Filing for Divorce in Maryland

People going through divorce can feel overwhelmed by the process and not know where to begin. For Maryland residents considering divorce, it may be helpful to learn about the different options that are available and what steps they can take to begin the divorce process.

Limited vs. Absolute Divorce in Maryland

There are two types of divorce in Maryland: limited and absolute. An absolute divorce dissolves the marriage permanently. Once an absolute divorce is finalized, the ex-spouses are free to remarry and will no longer inherit from one another. Jointly owned property will be split between the two spouses during absolute divorce, and the divorce decree may provide permanent provisions for alimony as well as child custody and child support.

Limited divorce, sometimes referred to as legal separation, is a court-supervised separation that is less permanent than absolute divorce. Spouses are not able to remarry after a limited divorce, and their property rights with regard to one another do not necessarily change. Limited divorce can involve temporary decisions about the use and possession of shared property, as well as other issues like child support, child custody and alimony.

Limited divorce is not required as a prerequisite to absolute divorce in Maryland, but it is one way of satisfying the separation requirement that applies to most divorces under Maryland law.

Maryland Divorce Requirements

Maryland laws allow people to file for divorce in the state if either of the spouses has lived in Maryland for at least one year or if the grounds for the divorce occurred in Maryland. People seeking a divorce in Maryland must file the divorce petition in a county in which they live or where their spouses live, work or own a business.

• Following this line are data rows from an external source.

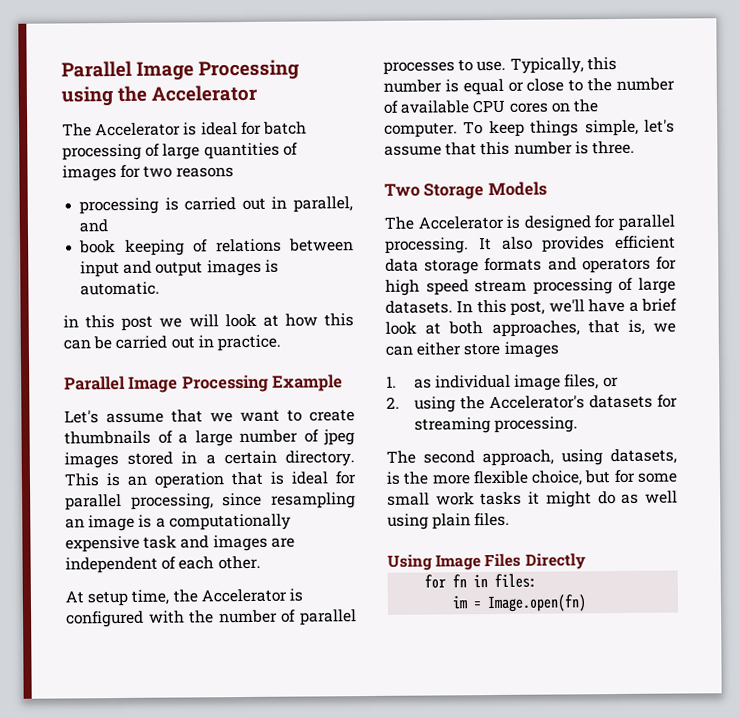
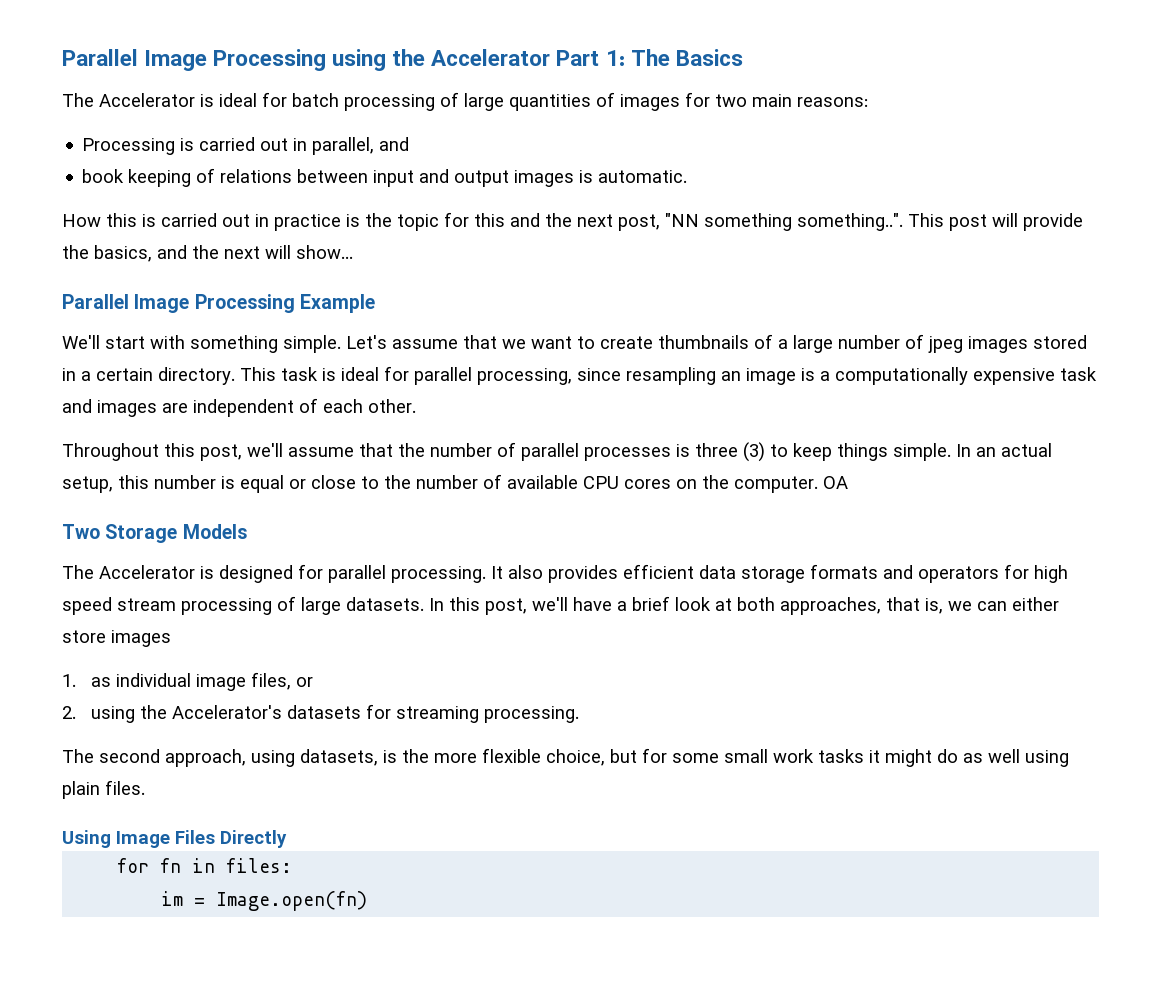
(258, 93) none -> [556,49,743,66] Part 1: The Basics
[175,167,234,178] [79,197,160,215] reasons // processing -> [752,94,868,107] [82,138,176,155] main reasons: // Processing
[63,313,354,331] [63,334,281,352] in this post we will look at how this can be carried out in practice. -> [62,212,1083,231] [62,245,353,262] How this is carried out in practice is the topic for this and the next post, "NN something something..". This post will provide the basics, and the next will show...
(344, 383) none -> [62,335,341,353] We'll start with something simple.
[106,471,264,489] is an operation that -> [281,367,318,381] task
[65,588,303,607] [66,610,185,628] At setup time, the Accelerator is configured with -> [62,443,393,461] Throughout this post, we'll assume that
[458,57,584,74] to use. Typically, -> [676,442,1052,462] [62,476,113,493] is three (3) to keep things simple. In an actual setup,
[463,119,675,138] [384,140,635,156] To keep things simple, let's assume that this number is three. -> [823,476,848,489] OA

Generally speaking, spouses in Maryland must be separated for a period of at least 12 months before their divorce will be finalized. Under Maryland law, the separation process is relatively informal and does not require spouses to file papers to be considered separated. Instead, they need only demonstrate that, from the date of separation until the divorce is final, they:

  •  Have not lived at the same residence together, and
  •  Have not engaged in sexual intercourse with one another

There is no separation requirement for divorce cases involving adultery or cruel treatment.

Finding an Attorney

Once a person decides to divorce and verifies that he or she meets Maryland's divorce requirements, the first step is to find an attorney. Friends and relatives are often a good source of referrals for qualified attorneys, and state bar associations can also provide lists of attorneys who handle divorce cases.

When searching for a divorce attorney, it can be helpful to schedule in-person consultations with several attorneys in order to find the best fit. By meeting with a number of lawyers face-to-face, a person can get an idea of each attorney's personality and style and see if it matches with the person's goals and approach.

Information for the Consultation

People can prepare for the consultation by gathering as much information as possible so the attorney can get a clear picture of the situation. People should bring financial information regarding proof of assets, debts, income and expenses, such as tax returns, pay stubs, deeds, titles, bank account statements, credit card statements and other investment account statements.

During a consultation with a divorce lawyer, people should ask a number of questions, such as:

  •  What are the attorney's rates?
  •  How does the attorney bill customers?
  •  How frequently does the attorney communicate with clients?
  •  How many divorce cases has the attorney handled?
  •  What does the attorney think the outcome to the case will be?
  •  What is the attorney's philosophy regarding litigation versus alternative dispute resolution?

The more information that a person can provide for an attorney during the initial consultation, the more accurate the attorney's assessment of the case will be. Likewise, the more information a person can gather from the lawyer during the consultation, the better idea a person has about whether that lawyer will be a good advocate for him or her during the divorce process.